ABOUT THIS TASK:
Throughout the entries below, report every line where "legend" is found.

DATA EXCERPTS:
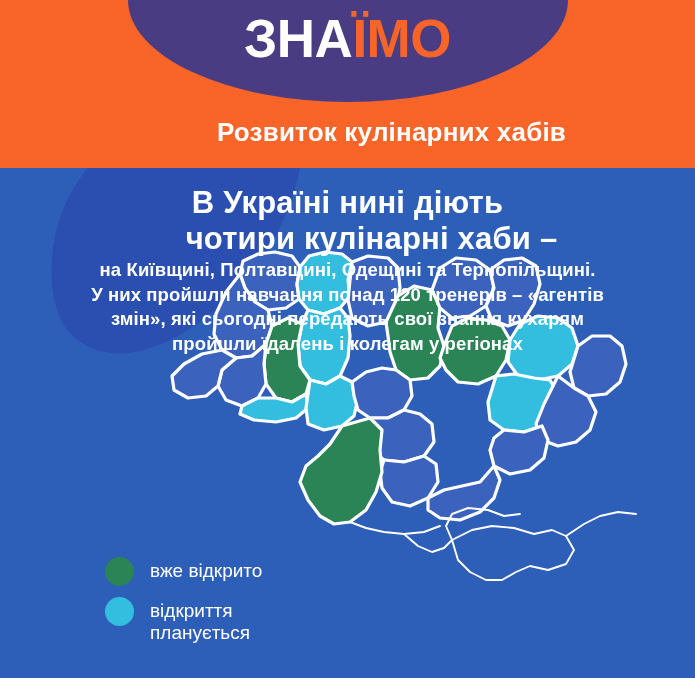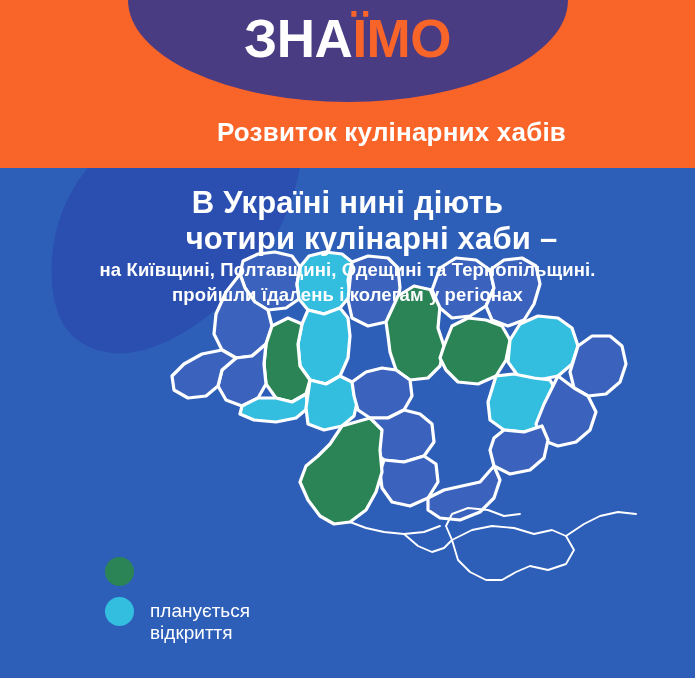--- a/index.html
+++ b/index.html
@@ -213,30 +213,33 @@
       </g>
     </svg>
 
     <div class="headline">
       <span class="l1">В Україні нині діють</span>
       <span class="l2">чотири кулінарні хаби –</span>
     </div>
 
     <div class="lede">
       <span>на Київщині, Полтавщині, Одещині та Тернопільщині.</span>
+      <span>У них пройшли навчання понад 120 тренерів – «агентів</span>
+      <span>змін», які сьогодні передають свої знання кухарям</span>
       <span>пройшли їдалень і колегам у регіонах</span>
     </div>
 
     <div class="legend">
       <div class="legend-row">
         <div class="legend-dot green"></div>
+        <div class="legend-label">вже відкрито</div>
       </div>
       <div class="legend-row">
         <div class="legend-dot cyan"></div>
         <div class="legend-label">
+          <div>відкриття</div>
           <div>планується</div>
-          <div>відкриття</div>
         </div>
       </div>
     </div>
 
   </div>
 </div>
 
 </body></html>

RESULT:
     <div class="legend">
       <div class="legend-row">
         <div class="legend-dot green"></div>
+        <div class="legend-label">вже відкрито</div>
       <div class="legend-row">
         <div class="legend-dot cyan"></div>
         <div class="legend-label">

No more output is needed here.